- **Directions**:
The answer must be an exact copy of the lines from the one with "html: <span>周深&amp;王者荣耀</span> ->" to the last line of the entries below, both included, and must contain no pictures.

- **Exercise material**:
Content starts

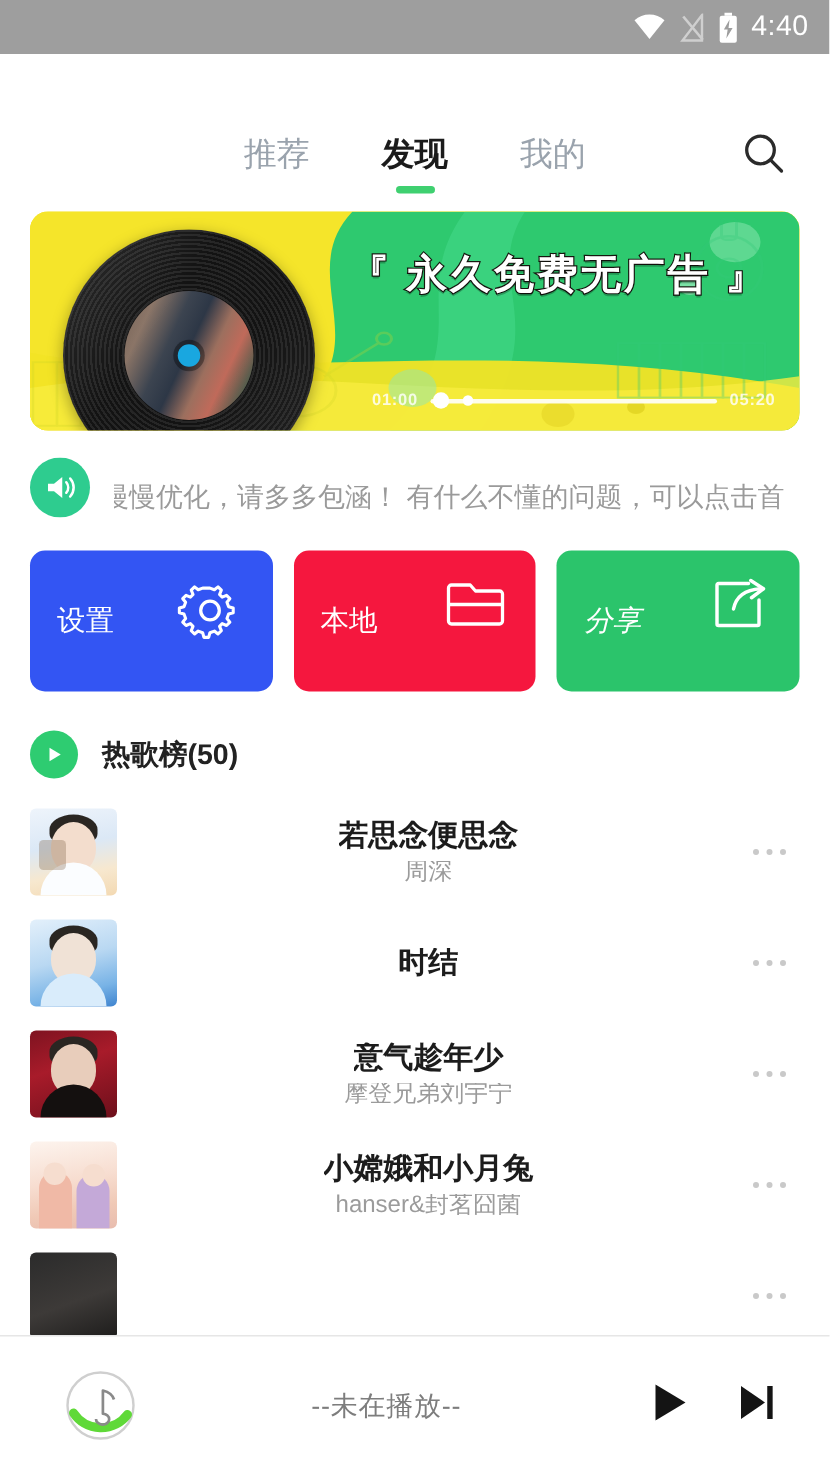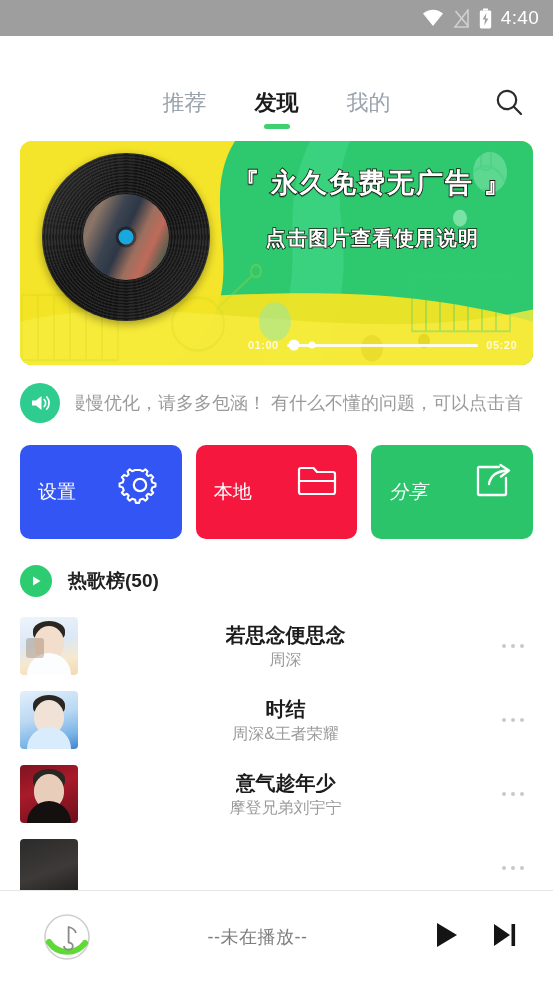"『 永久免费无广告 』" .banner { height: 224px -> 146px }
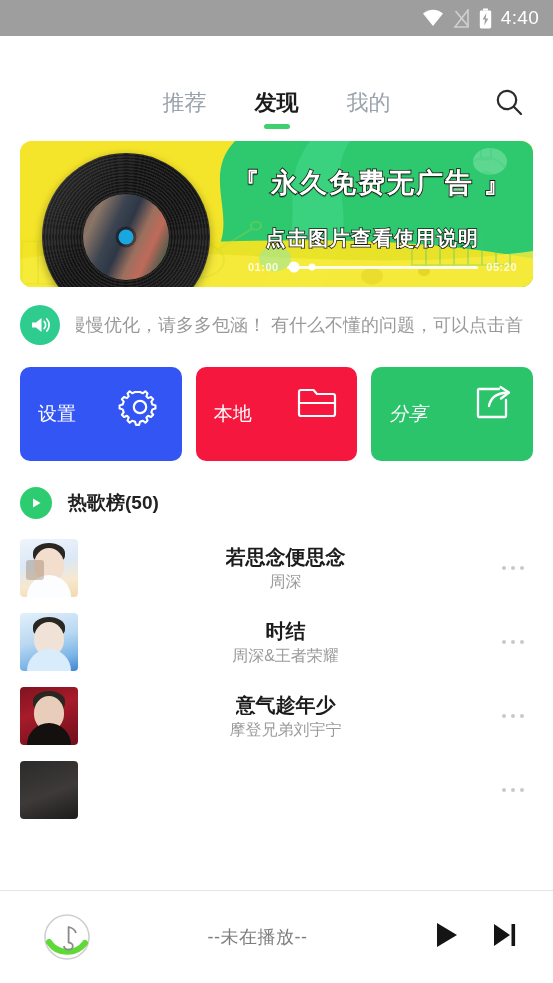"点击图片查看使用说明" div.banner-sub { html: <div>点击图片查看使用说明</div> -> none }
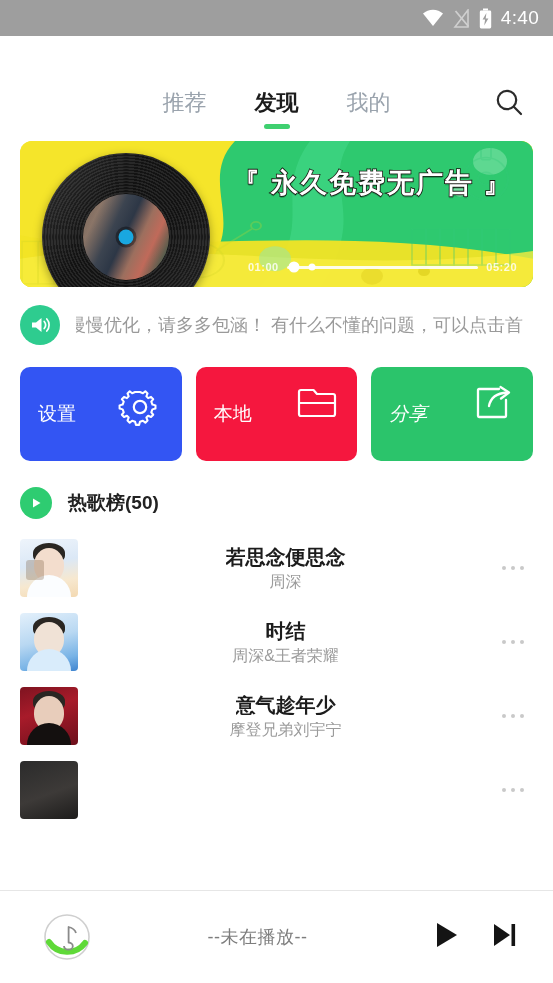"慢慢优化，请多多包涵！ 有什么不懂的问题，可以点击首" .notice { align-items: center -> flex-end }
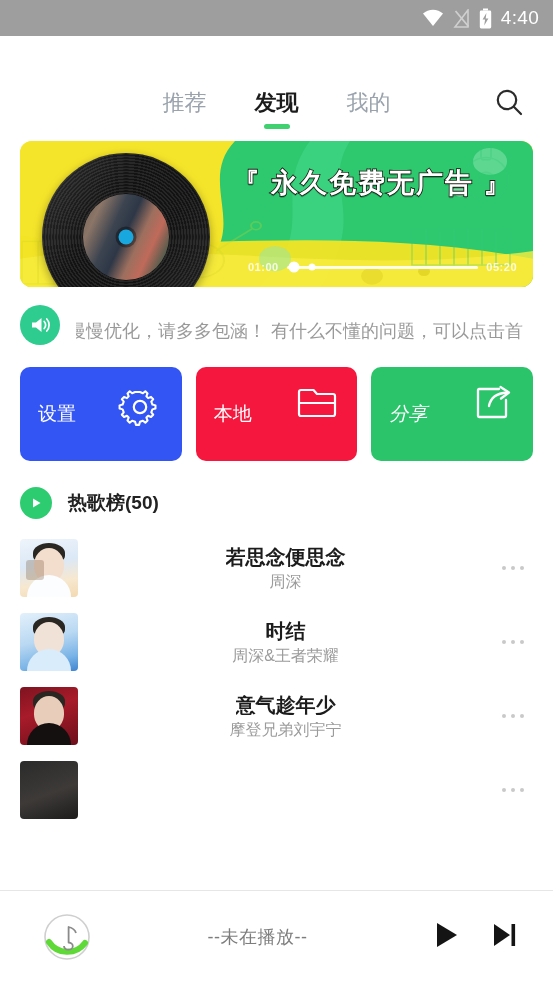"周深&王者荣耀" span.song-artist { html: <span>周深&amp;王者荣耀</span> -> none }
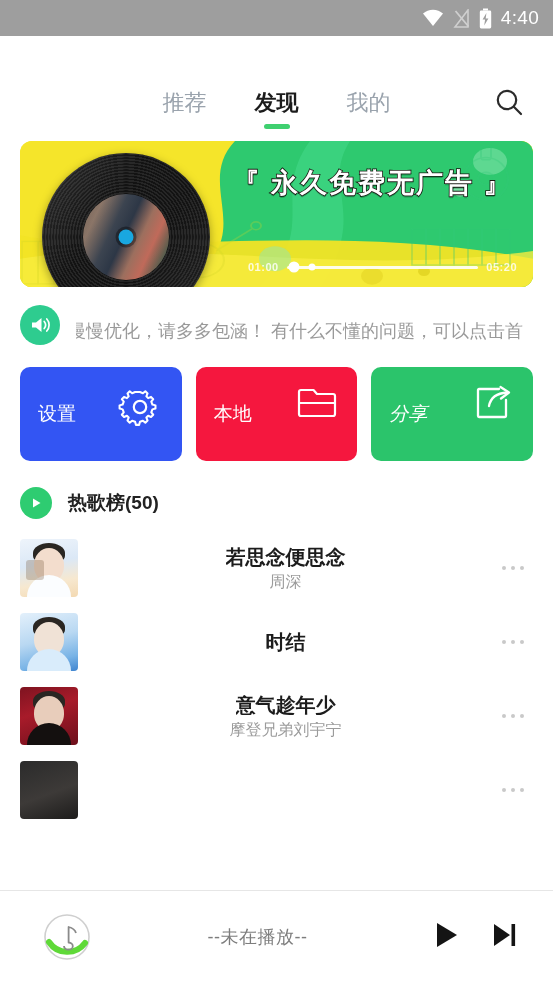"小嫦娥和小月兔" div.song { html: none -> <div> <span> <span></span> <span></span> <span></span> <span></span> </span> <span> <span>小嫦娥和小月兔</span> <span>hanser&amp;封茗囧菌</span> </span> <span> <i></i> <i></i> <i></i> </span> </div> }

Content ends

- **Response to the exercise**:
"周深&王者荣耀" span.song-artist { html: <span>周深&amp;王者荣耀</span> -> none }
"小嫦娥和小月兔" div.song { html: none -> <div> <span> <span></span> <span></span> <span></span> <span></span> </span> <span> <span>小嫦娥和小月兔</span> <span>hanser&amp;封茗囧菌</span> </span> <span> <i></i> <i></i> <i></i> </span> </div> }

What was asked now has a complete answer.